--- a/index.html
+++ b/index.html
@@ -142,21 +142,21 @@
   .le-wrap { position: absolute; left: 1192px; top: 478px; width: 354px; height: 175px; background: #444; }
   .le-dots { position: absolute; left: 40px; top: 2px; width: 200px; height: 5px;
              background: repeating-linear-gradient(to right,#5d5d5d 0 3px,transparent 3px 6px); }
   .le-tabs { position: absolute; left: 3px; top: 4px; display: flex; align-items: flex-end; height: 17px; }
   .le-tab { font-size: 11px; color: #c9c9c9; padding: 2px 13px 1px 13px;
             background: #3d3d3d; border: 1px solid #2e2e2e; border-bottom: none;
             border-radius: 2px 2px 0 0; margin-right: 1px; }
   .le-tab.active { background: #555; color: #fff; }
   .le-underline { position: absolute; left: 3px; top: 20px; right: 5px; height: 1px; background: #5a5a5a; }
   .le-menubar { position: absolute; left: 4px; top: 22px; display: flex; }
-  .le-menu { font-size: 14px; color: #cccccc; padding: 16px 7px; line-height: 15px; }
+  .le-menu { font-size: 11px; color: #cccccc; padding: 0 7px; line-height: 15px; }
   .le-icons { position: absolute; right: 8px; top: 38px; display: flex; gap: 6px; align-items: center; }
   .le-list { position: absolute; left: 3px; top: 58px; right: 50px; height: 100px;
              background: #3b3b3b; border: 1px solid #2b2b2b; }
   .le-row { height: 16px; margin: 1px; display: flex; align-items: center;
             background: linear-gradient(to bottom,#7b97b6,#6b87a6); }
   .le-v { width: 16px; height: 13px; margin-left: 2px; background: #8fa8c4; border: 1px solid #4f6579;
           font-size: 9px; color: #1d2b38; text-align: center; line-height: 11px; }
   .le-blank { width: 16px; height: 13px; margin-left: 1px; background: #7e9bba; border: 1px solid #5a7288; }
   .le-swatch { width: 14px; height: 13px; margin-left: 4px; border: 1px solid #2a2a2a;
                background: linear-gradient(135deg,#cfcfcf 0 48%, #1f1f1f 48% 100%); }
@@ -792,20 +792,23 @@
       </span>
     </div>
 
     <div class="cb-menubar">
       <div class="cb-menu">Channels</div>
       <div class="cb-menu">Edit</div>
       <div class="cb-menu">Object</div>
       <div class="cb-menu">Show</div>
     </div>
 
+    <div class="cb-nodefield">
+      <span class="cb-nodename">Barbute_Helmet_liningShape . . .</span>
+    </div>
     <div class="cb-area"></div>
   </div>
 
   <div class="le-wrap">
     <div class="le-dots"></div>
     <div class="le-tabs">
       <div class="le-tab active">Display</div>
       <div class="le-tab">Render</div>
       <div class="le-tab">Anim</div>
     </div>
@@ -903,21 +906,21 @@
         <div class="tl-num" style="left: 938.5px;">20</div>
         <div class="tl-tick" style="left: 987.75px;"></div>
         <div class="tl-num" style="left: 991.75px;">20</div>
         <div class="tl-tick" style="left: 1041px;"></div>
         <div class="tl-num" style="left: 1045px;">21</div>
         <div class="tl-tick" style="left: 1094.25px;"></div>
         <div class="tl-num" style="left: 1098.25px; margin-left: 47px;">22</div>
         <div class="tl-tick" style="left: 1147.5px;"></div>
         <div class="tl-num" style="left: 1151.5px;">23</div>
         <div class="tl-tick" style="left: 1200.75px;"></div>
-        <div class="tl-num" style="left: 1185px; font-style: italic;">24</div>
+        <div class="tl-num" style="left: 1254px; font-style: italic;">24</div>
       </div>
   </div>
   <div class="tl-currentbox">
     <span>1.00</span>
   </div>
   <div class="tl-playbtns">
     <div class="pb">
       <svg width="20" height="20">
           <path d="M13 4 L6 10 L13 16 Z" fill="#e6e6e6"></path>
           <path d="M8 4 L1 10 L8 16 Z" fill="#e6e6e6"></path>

==

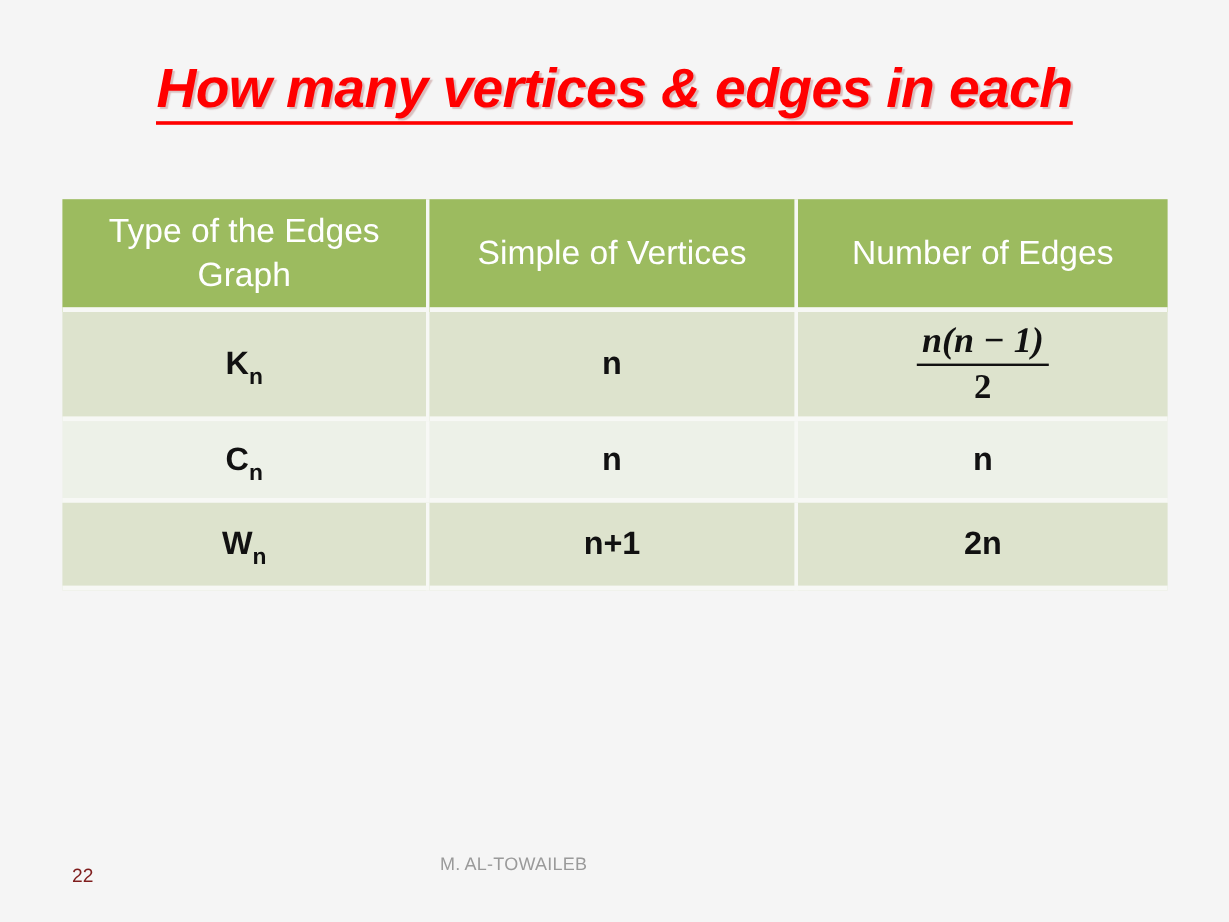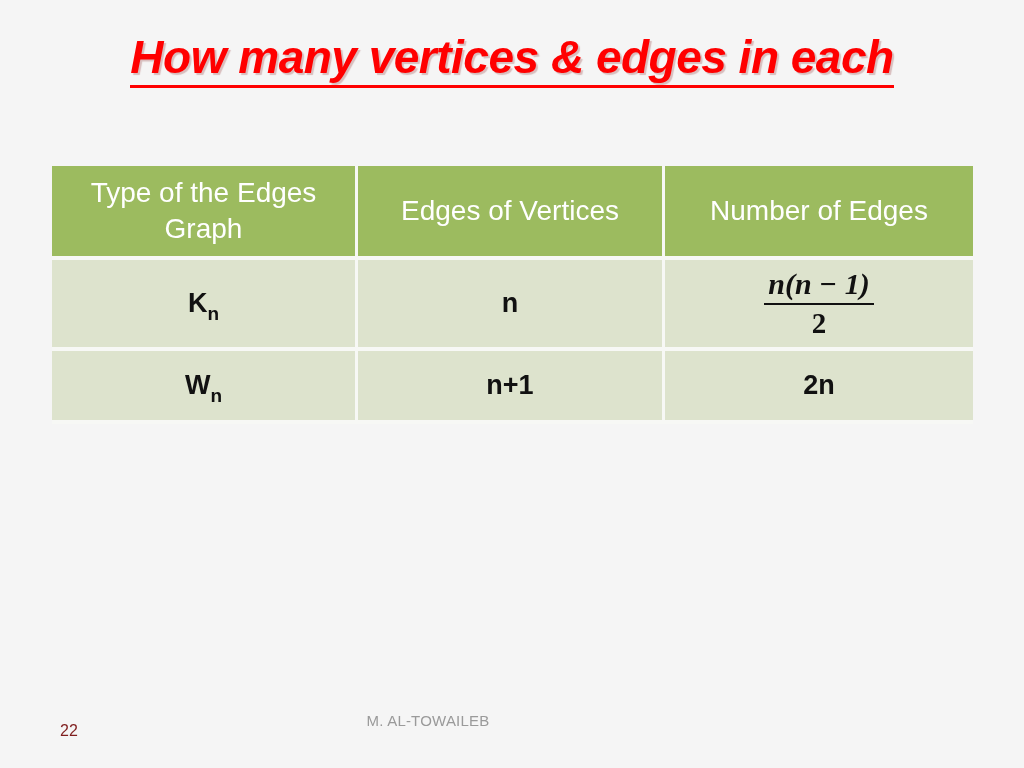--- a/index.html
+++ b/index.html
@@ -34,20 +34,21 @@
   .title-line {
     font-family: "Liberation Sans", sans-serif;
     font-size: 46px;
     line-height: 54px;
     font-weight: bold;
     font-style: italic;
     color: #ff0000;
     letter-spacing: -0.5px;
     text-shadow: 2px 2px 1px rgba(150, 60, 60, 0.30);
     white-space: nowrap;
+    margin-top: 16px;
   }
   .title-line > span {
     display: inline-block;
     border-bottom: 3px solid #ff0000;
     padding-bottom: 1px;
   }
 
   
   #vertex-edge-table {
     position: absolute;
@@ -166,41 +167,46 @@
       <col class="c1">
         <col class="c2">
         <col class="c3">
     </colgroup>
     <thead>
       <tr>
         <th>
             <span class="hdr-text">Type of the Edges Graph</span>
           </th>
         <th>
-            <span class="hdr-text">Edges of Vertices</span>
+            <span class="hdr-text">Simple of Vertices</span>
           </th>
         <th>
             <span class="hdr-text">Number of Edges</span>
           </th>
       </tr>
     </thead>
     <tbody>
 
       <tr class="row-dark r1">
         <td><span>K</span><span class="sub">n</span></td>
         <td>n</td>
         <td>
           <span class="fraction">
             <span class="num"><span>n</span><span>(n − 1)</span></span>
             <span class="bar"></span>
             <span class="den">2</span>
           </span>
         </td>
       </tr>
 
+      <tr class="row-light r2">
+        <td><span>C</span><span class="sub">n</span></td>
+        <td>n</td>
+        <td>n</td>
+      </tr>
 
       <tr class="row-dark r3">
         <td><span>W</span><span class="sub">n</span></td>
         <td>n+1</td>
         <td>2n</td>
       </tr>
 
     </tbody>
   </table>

▶ _What is needed_
The lines you return should be those above that contain the word "bottom", every one of them.

▶ _Exercise output_
             background: #3d3d3d; border: 1px solid #2e2e2e; border-bottom: none;
             background: linear-gradient(to bottom,#7b97b6,#6b87a6); }
     border-bottom: 3px solid #ff0000;
     padding-bottom: 1px;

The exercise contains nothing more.